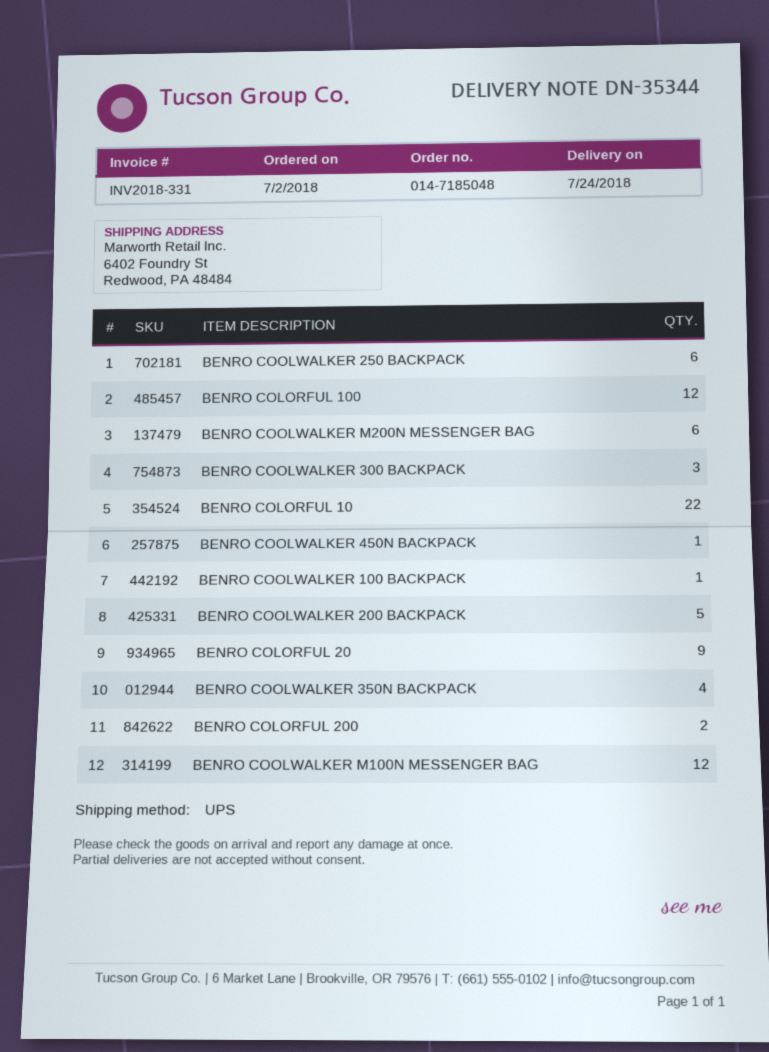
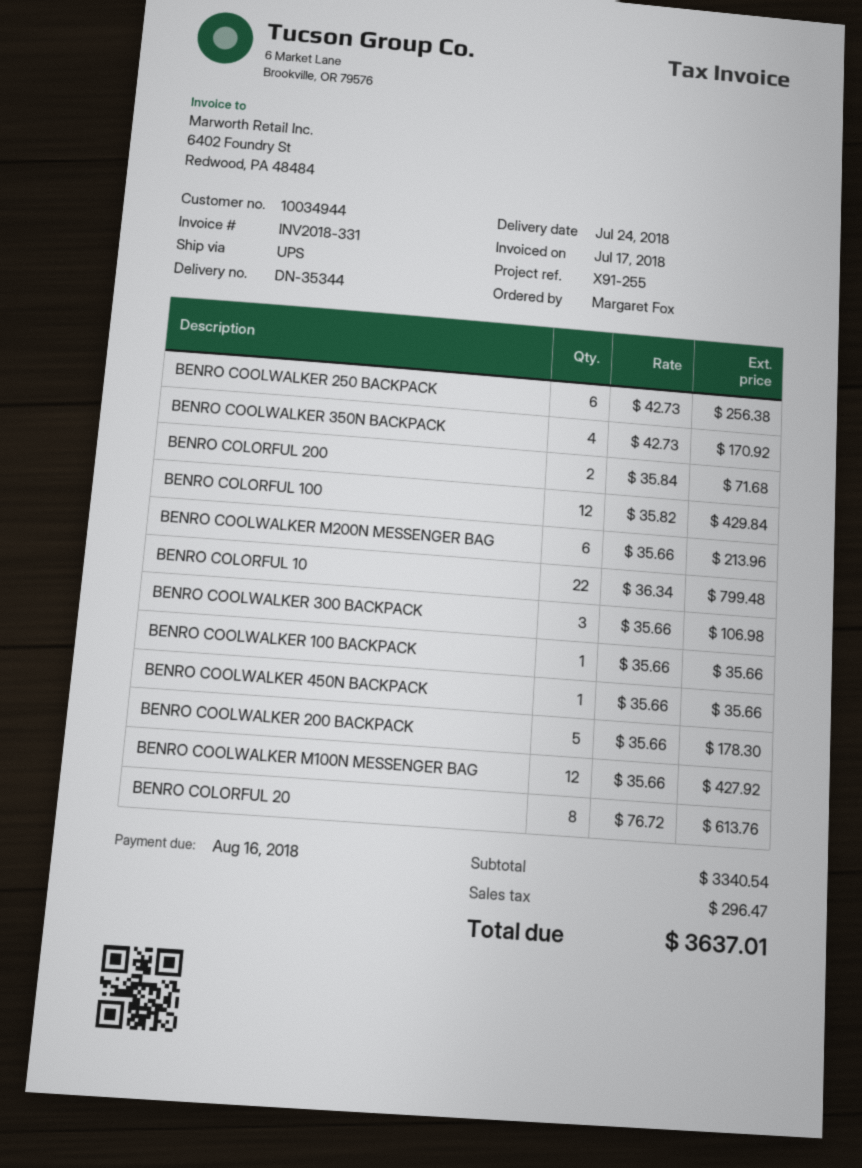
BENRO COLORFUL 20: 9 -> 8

...

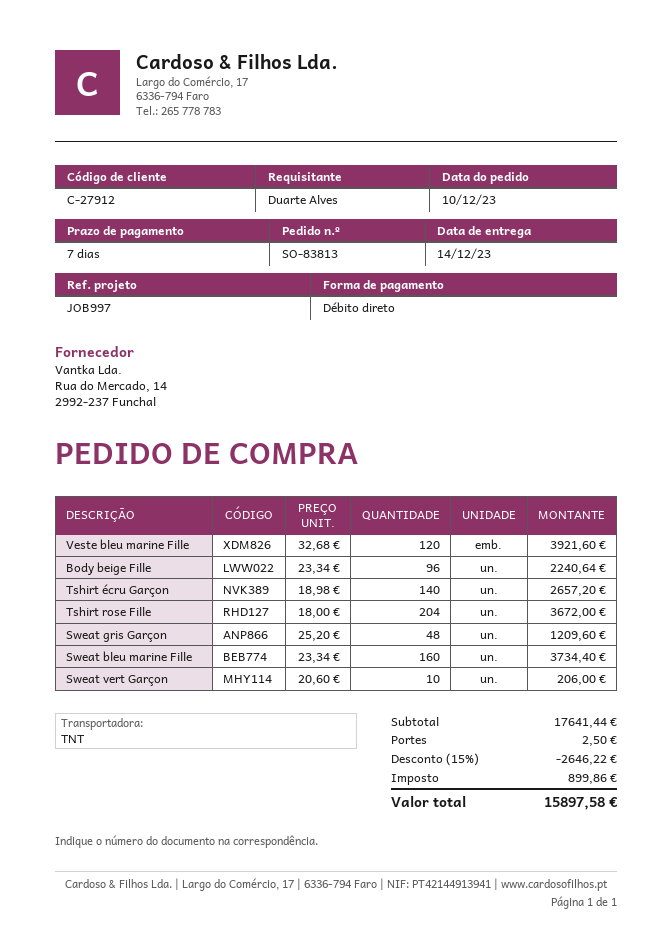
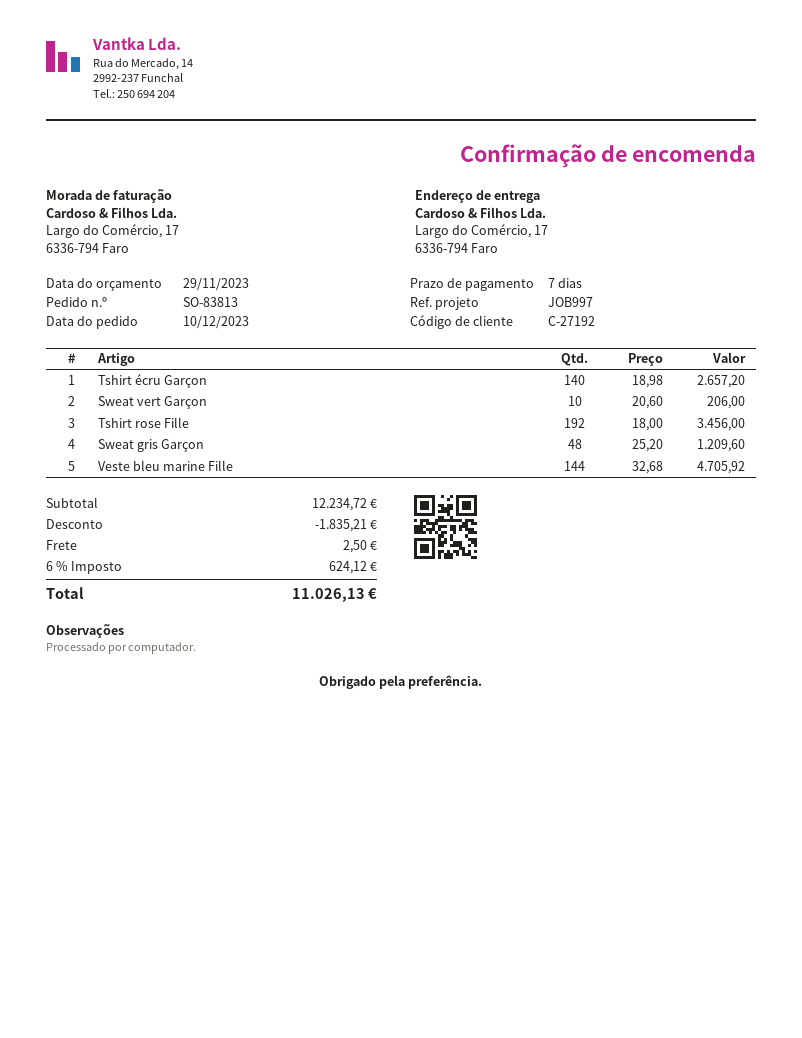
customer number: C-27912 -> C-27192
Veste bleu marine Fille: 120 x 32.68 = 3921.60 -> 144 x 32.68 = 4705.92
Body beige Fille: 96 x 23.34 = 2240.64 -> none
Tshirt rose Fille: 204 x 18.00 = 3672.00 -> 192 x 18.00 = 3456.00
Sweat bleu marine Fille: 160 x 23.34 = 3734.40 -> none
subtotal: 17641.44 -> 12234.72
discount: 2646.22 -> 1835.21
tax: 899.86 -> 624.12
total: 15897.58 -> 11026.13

_Exercise objective_
Look through the entries above. Copy out every line holding the word "bleu".

_Exercise response_
Veste bleu marine Fille: 120 x 32.68 = 3921.60 -> 144 x 32.68 = 4705.92
Sweat bleu marine Fille: 160 x 23.34 = 3734.40 -> none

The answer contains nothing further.